If you look off to the left, in the foreground, below the Key bridge you can see the W&OD terminal which was torn down in 1939 to make way for the GW parkway.

Current view

The attached photo was taken in the same general location as this LOC photo. The green space in the foreground of the current photo is the George Washington Memorial Parkway National Park. This portion of the parkway was built between the 1940s and 1950s, and the neighborhood in this photo may very well have been torn down to accommodate it.

You Are Here

This might be about where present-day N. Fort Myer or N. Lynn Street are now. Interesting to see roads are dirt. The Key Bridge Marriott was built where Arlington Brewing Co. was. Its building was erected around the turn of the century and brewery closed in 1916. Ultimately it became Cherry Smash Bottling plant. The Rosslyn area had been location of saloons and brothels until closed in early 1900s. When I was a child in early '50s it was terminus of RF&P railroad and Capital Transit streetcars and also the location of car lots and pawn shops.

Re: Mom locked us out!

Not really, that downstairs backdoor is open and ajar. Looks more like these boys are just fooling around, maybe watching the photographer at work.

Where is this?

It would appear that the location of this photo is now about where the Key Bridge Marriott is located.

Repurposing

In the lower right, you can see that the rear doors from the abandoned truck have been used to patch the roof on the structure next to it

Ancient Auto

Anyone know what make and model car that is? It clearly has not moved in years.

Not Mary Jane

If it was they could afford to move to a nicer place.
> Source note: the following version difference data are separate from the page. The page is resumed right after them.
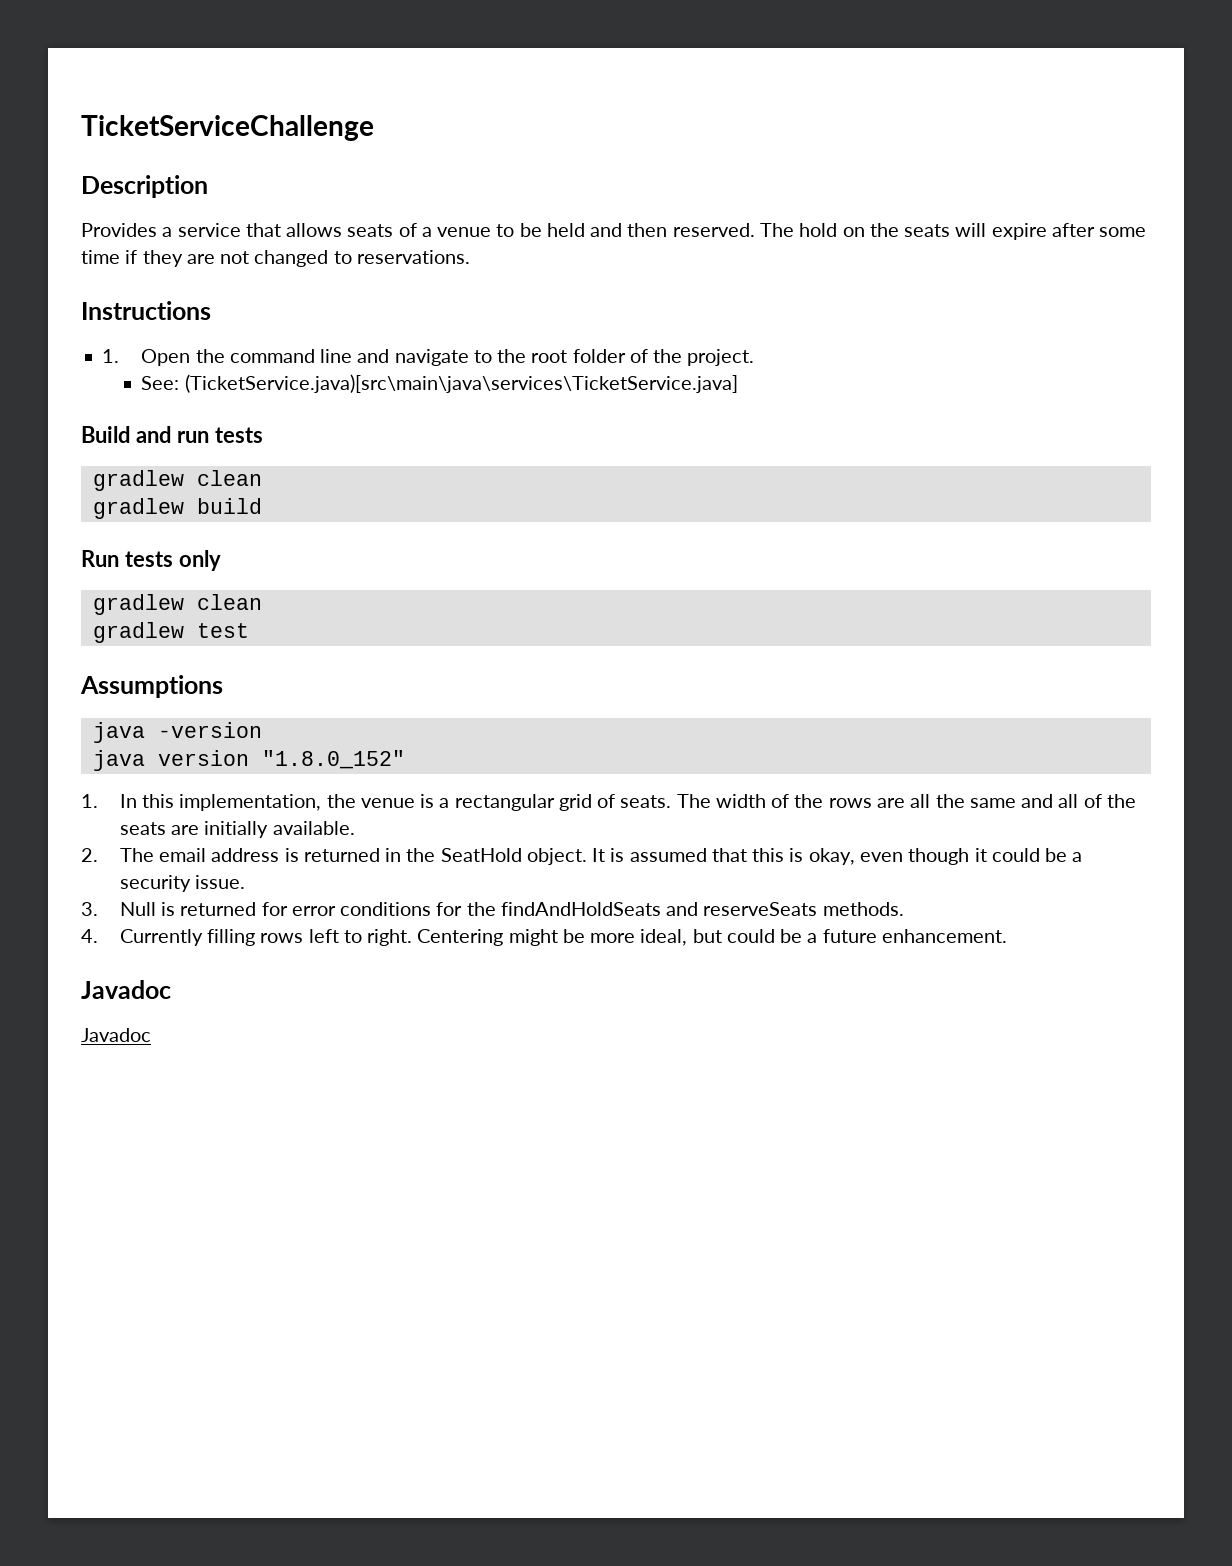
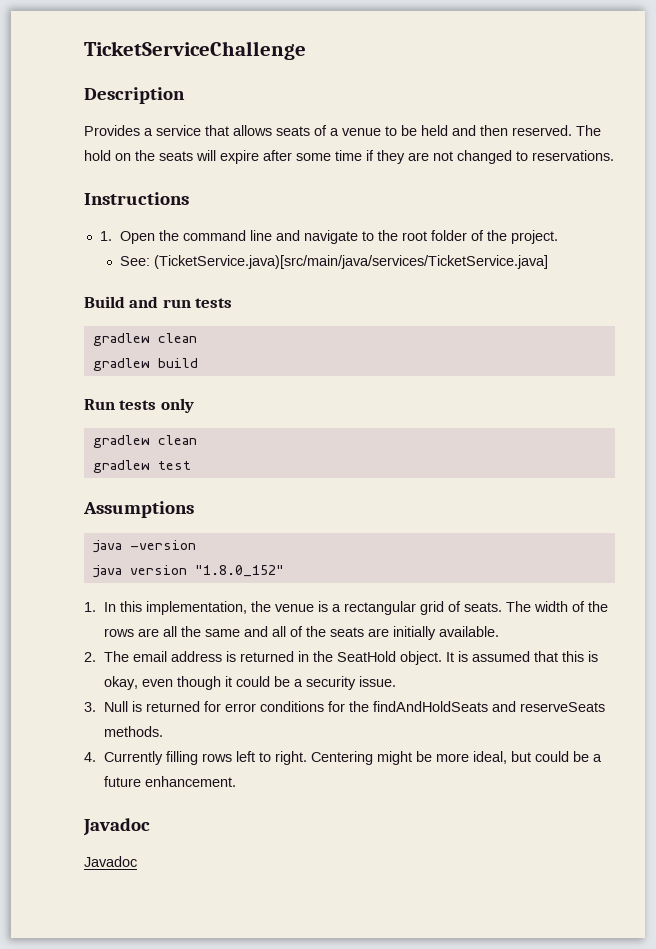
- See: (TicketService.java)[src\main\java\services\TicketService.java]
+ See: (TicketService.java)[src/main/java/services/TicketService.java]

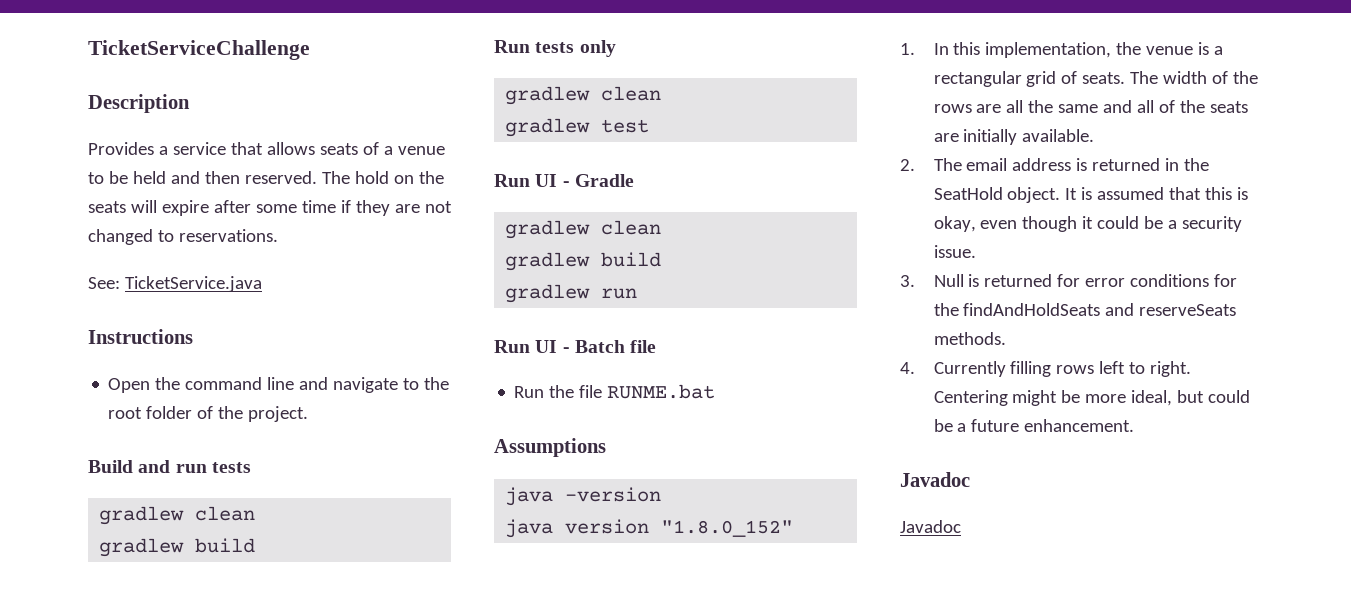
+ See: TicketService.java
- 1. Open the command line and navigate to the root folder of the project.
+ Open the command line and navigate to the root folder of the project.
- See: (TicketService.java)[src/main/java/services/TicketService.java]
+ Run UI - Gradle
+ gradlew clean
+ gradlew build
+ gradlew run
+ Run UI - Batch file
+ Run the file RUNME.bat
Is that a church at one o'clock?

(I think those buttresses would have caught my eye if that building still stood.)
And for more on the Georgetown Tower of Flour
see https://www.shorpy.com/node/5510

Mom locked us out!

I wonder if that was the story behind the three boys on the roof, trying to get in through the window; that Mom was out working and didn't get home as early as she expected (or the boys' job doing yard work was finished before expected).

Castor beans most likely

Looking carefully at that whole stand you can see at least 5 clumps of what appear to be what Nicodeme says--castor bean plants. My mother used to grow them and they make beautiful red accents in a garden, often quite tall, too. I think this is a flower border, despite the ramshackle house. Although not particularly well-tended, there does seem to be a rough logic with lower, flowering plants along the front and the taller at the back. Castor plants are often very red. Ought to have been quite a colorful border.

More on wikipedia: http://en.wikipedia.org/wiki/Castor_bean_plant

Marijuana?

It looks more like castor bean plants to me. They're quite easy to grow pretty much anywhere. The beans are highly toxic though, and are actually used to make the poison ricin.

Okra

I think that's okra--all overgrown after a long summer.

Answer

Allie: I don't think so. To the extent one can tell at this resolution it looks more like Jatropha multifida. Possible some type of cleome (from the flower stalks), but I don't think any cleome has leaves that are heavily serrated like these.

I'd say

this is a second story job.

Question

Is that marijuana growing by the side of the house?